THE TASK ▸ Output range, inclusive: from the line containing "Telmo Rodriguez 2024" to the line containing "Bodegas Valduero 2021". Restate those lines from the data below word for word and only those.

**** DATASET ENTRIES

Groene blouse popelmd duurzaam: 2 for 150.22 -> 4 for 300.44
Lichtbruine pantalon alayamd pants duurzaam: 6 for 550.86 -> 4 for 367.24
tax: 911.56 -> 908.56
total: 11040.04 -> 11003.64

********
**** DATASET ENTRIES

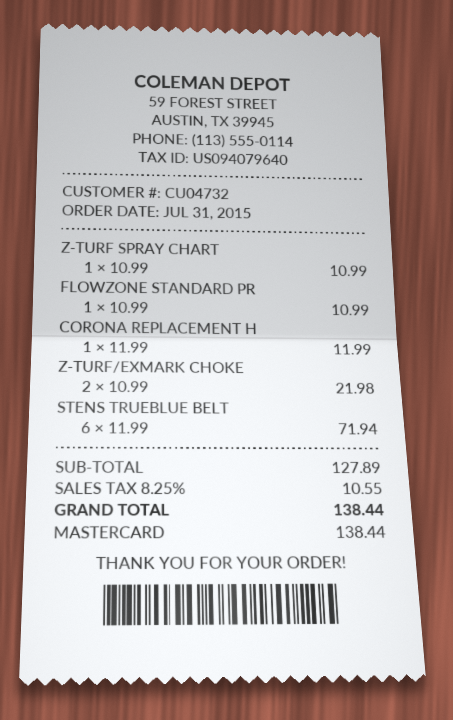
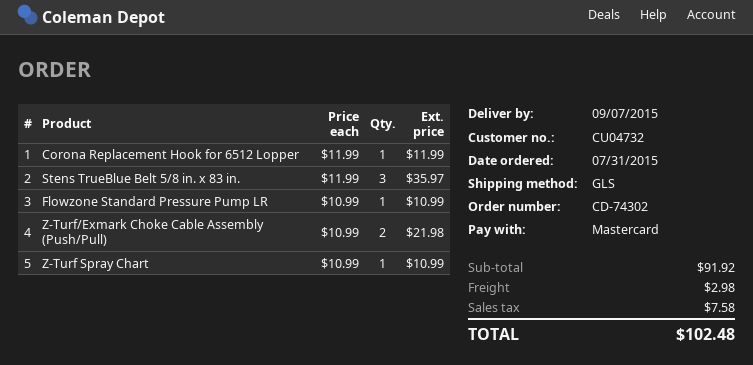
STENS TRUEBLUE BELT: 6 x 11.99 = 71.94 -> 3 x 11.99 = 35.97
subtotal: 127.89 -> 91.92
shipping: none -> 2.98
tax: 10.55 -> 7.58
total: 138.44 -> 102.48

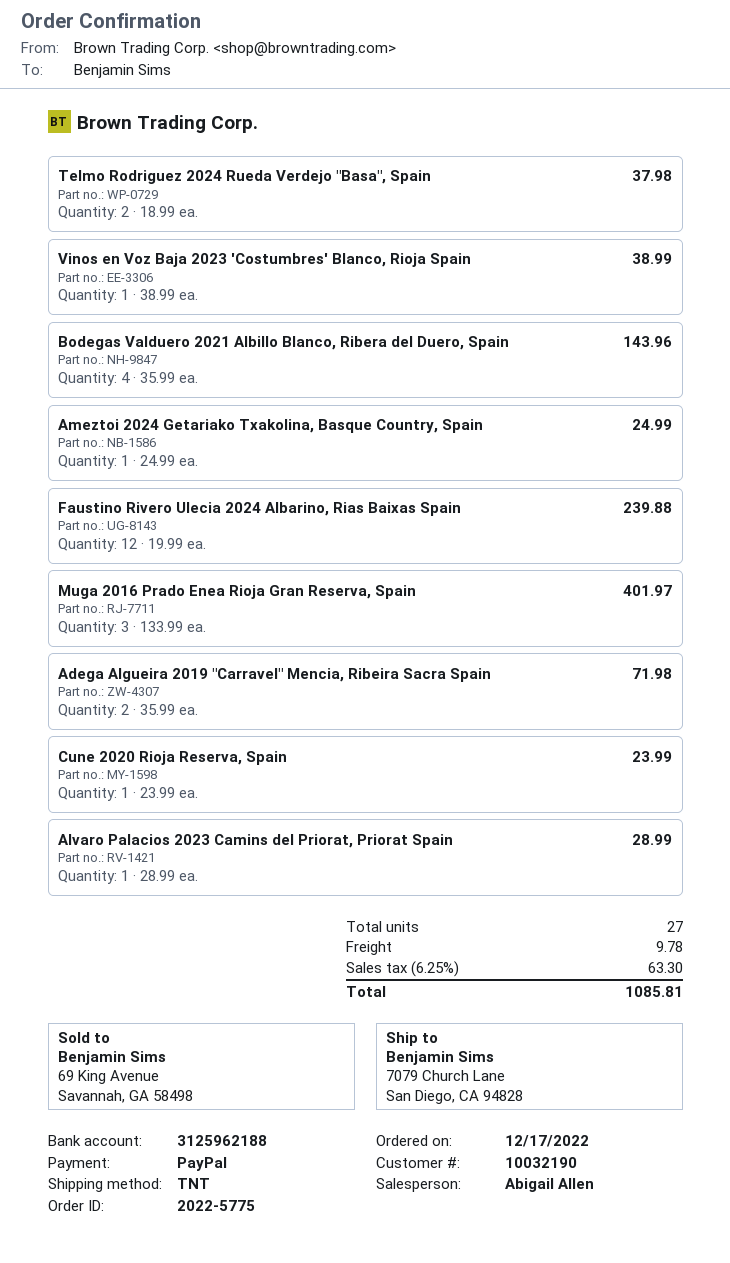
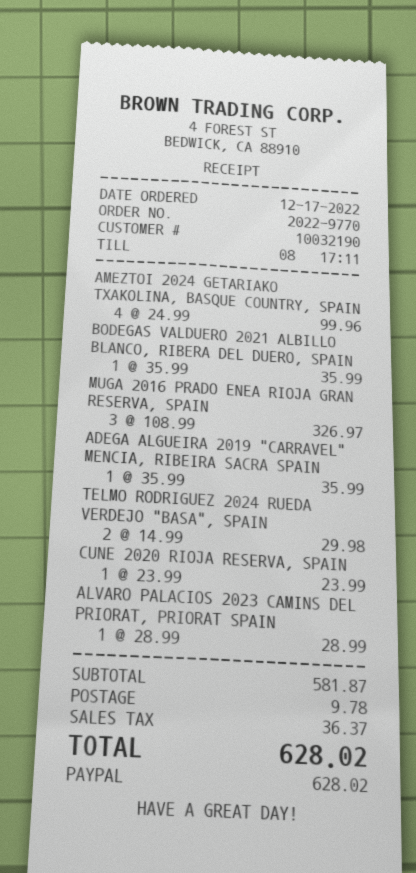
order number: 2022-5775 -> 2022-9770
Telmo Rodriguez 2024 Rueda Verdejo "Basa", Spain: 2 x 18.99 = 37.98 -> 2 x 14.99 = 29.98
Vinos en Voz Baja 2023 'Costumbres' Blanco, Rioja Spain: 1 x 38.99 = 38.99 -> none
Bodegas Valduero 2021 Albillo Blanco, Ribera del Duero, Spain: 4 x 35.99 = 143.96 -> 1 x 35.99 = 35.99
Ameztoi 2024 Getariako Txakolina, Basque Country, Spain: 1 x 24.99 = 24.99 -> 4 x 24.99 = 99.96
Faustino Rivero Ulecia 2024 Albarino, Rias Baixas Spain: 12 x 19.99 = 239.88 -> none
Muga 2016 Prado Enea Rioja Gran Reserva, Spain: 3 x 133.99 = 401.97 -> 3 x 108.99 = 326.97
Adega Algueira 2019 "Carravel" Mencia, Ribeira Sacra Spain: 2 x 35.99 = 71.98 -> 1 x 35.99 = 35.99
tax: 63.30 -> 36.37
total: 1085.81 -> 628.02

********

WRITTEN SOLUTION ▸
Telmo Rodriguez 2024 Rueda Verdejo "Basa", Spain: 2 x 18.99 = 37.98 -> 2 x 14.99 = 29.98
Vinos en Voz Baja 2023 'Costumbres' Blanco, Rioja Spain: 1 x 38.99 = 38.99 -> none
Bodegas Valduero 2021 Albillo Blanco, Ribera del Duero, Spain: 4 x 35.99 = 143.96 -> 1 x 35.99 = 35.99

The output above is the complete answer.